Every healthcare facility in the country — scraped, cleaned, and map-ready

2025DataPython, Scrapy, Pandas, GeoPandas, PostgreSQL, Google Maps API

36 states covered · Multiple source registries unified · Full geocoding pipeline delivered

The Problem

The client needed a single, reliable dataset of every healthcare facility in Nigeria — public and private, primary through tertiary. No such dataset existed in usable form. Official registries were fragmented across 36 state health agencies: some in PDF, some on outdated web portals, none geocoded, and none talking to each other.

What We Built

We built a scraping and ingestion pipeline that pulled from every available official source — federal and state health ministry portals, the NHIA registry, and supplementary public data sources.

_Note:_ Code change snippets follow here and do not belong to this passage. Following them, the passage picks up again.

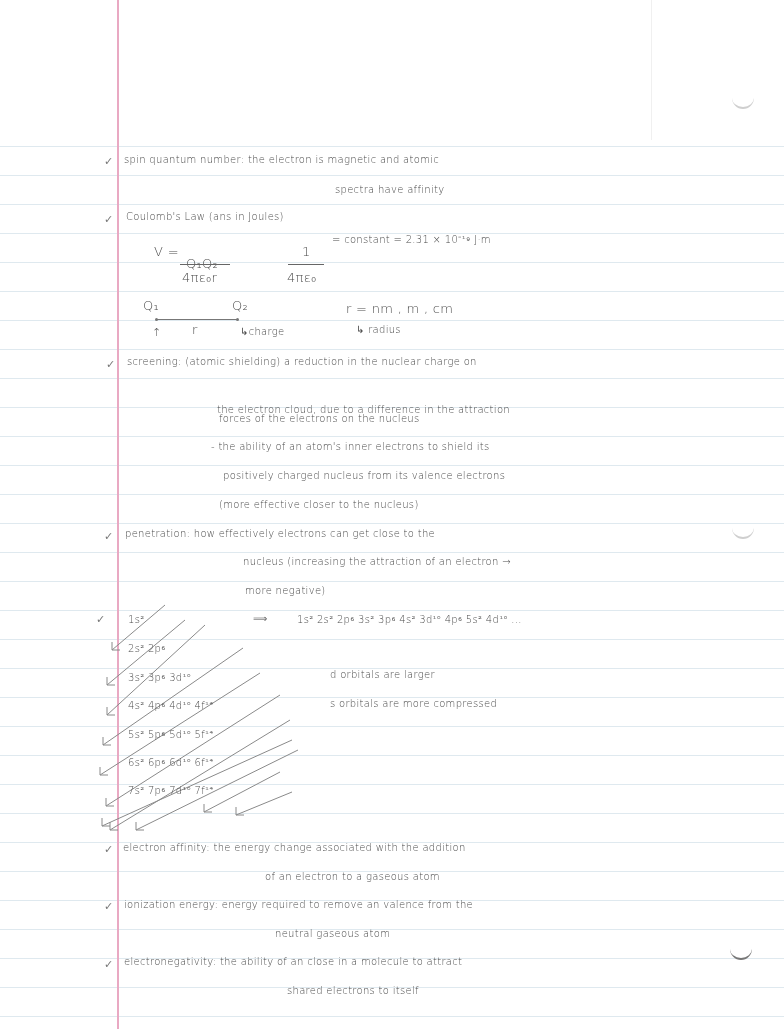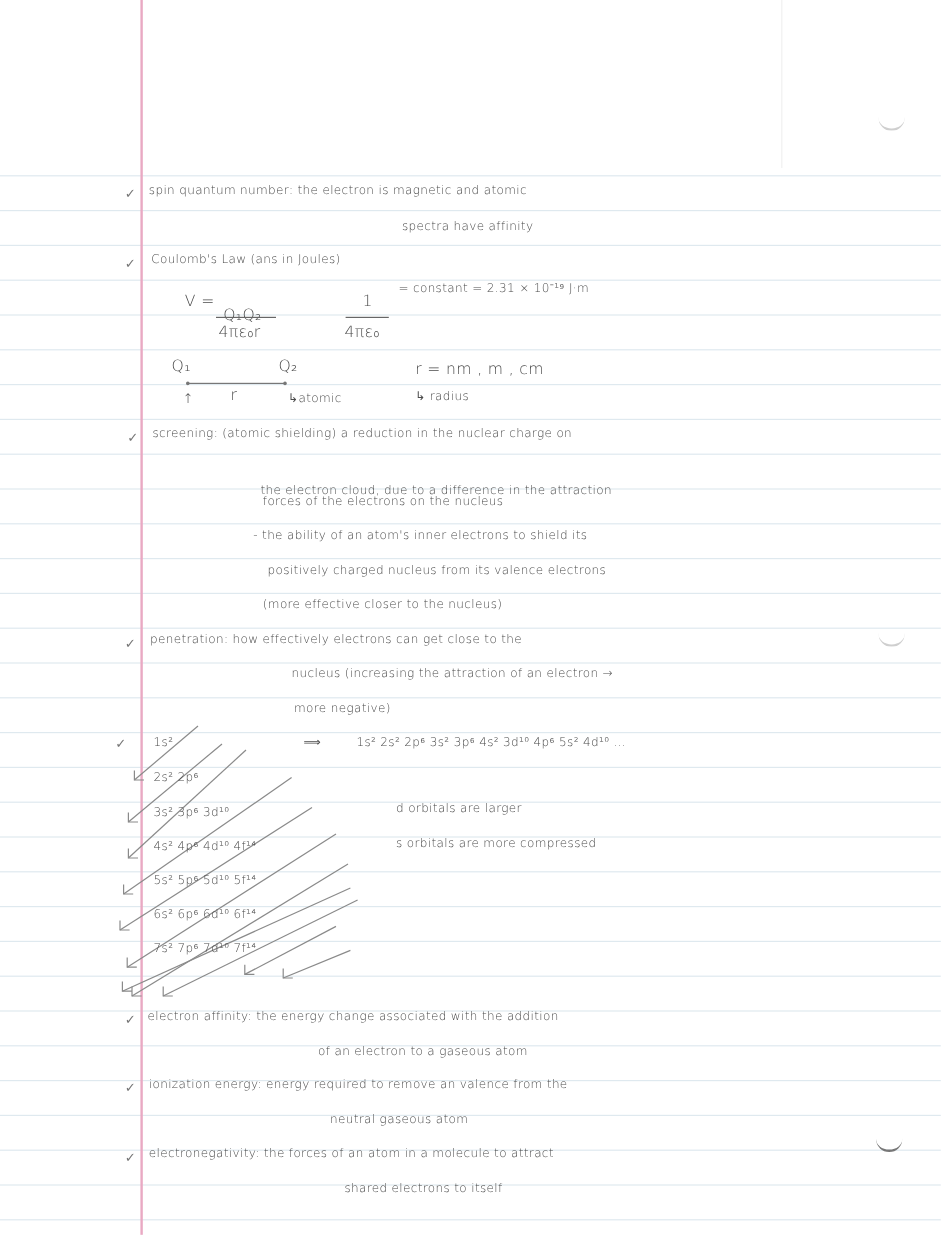--- a/index.html
+++ b/index.html
@@ -115,7 +115,7 @@
     <div class="dot" style="left:236px;top:318px"></div>
     <span class="txt sm" style="left:152px;top:326px;font-size:11px">↑</span>
     <span class="txt sm" style="left:192px;top:322px">r</span>
-    <span class="txt" style="left:240px;top:326px">↳atomic</span>
+    <span class="txt" style="left:240px;top:326px">↳charge</span>
 
     <span class="txt sm" style="left:346px;top:301px">r = nm , m , cm</span>
     <span class="txt" style="left:346px;top:324px">↳ radius</span>

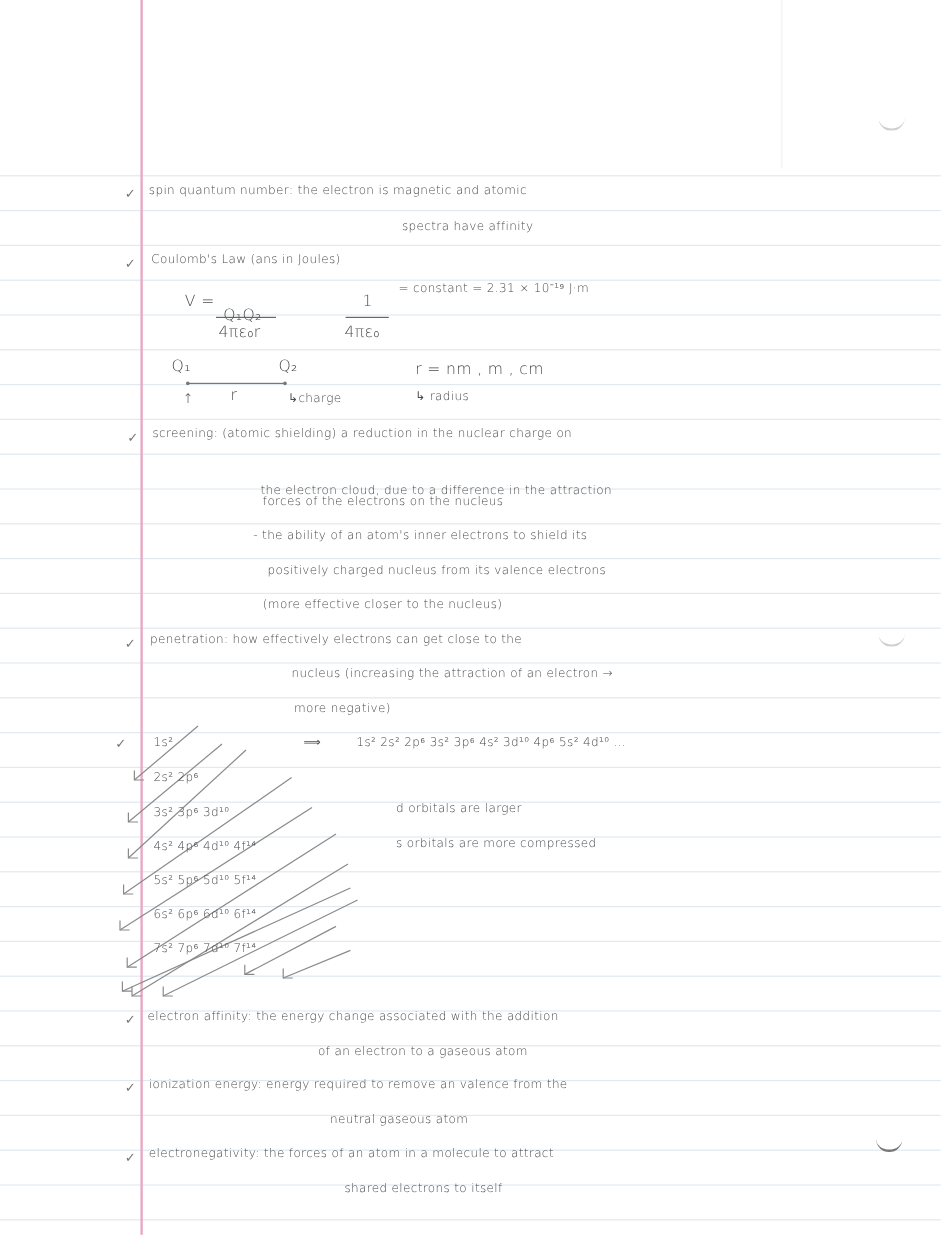--- a/index.html
+++ b/index.html
@@ -118,7 +118,7 @@
     <span class="txt" style="left:240px;top:326px">↳charge</span>
 
     <span class="txt sm" style="left:346px;top:301px">r = nm , m , cm</span>
-    <span class="txt" style="left:346px;top:324px">↳ radius</span>
+    <span class="txt" style="left:356px;top:324px">↳ radius</span>
   </div>
 
   <div>

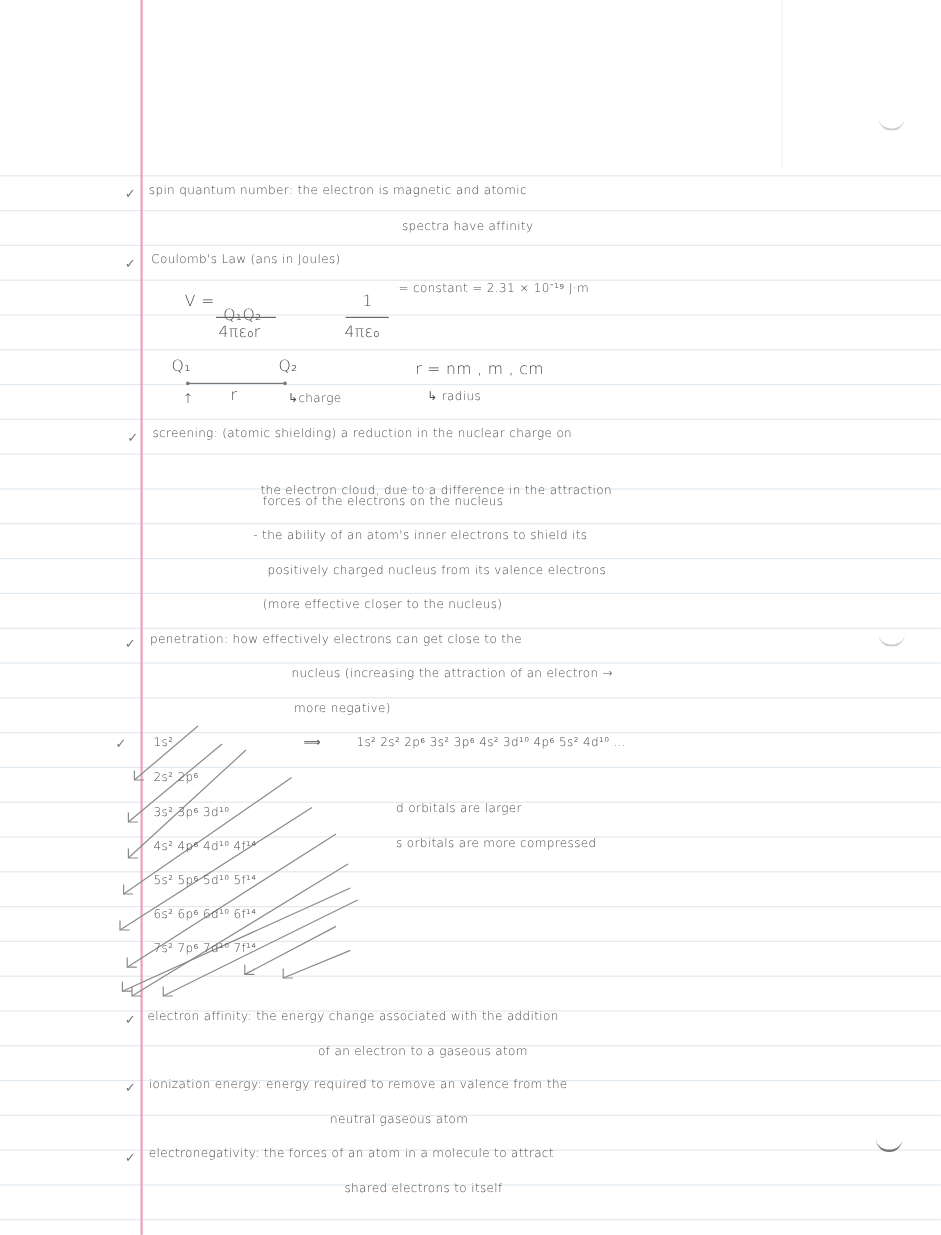--- a/index.html
+++ b/index.html
@@ -196,7 +196,7 @@
 
   <div>
     <span class="check" style="left:104px;top:958px">✓</span>
-    <span class="txt" style="left:124px;top:956px">electronegativity: the forces of an atom in a molecule to attract</span>
+    <span class="txt" style="left:124px;top:956px">electronegativity: the ability of an close in a molecule to attract</span>
     <span class="txt" style="left:287px;top:985px">shared electrons to itself</span>
   </div>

Records were cleaned, deduplicated using facility name and address fuzzy matching, geocoded via the Google Maps Geocoding API, and structured into a standardised schema with facility type, ownership tier, service level, and coordinates — ready for direct map layer integration.

The Outcome

Delivered a clean, geocoded, map-ready dataset covering healthcare facilities across all 36 states — ready for integration into a national health access platform

What We Learned

Government data in Nigeria lives in unexpected places, and often in formats that were never meant to be processed programmatically. We spent as much time on source discovery as on the pipeline itself. A well-documented source map turned out to be as valuable as the data it pointed to.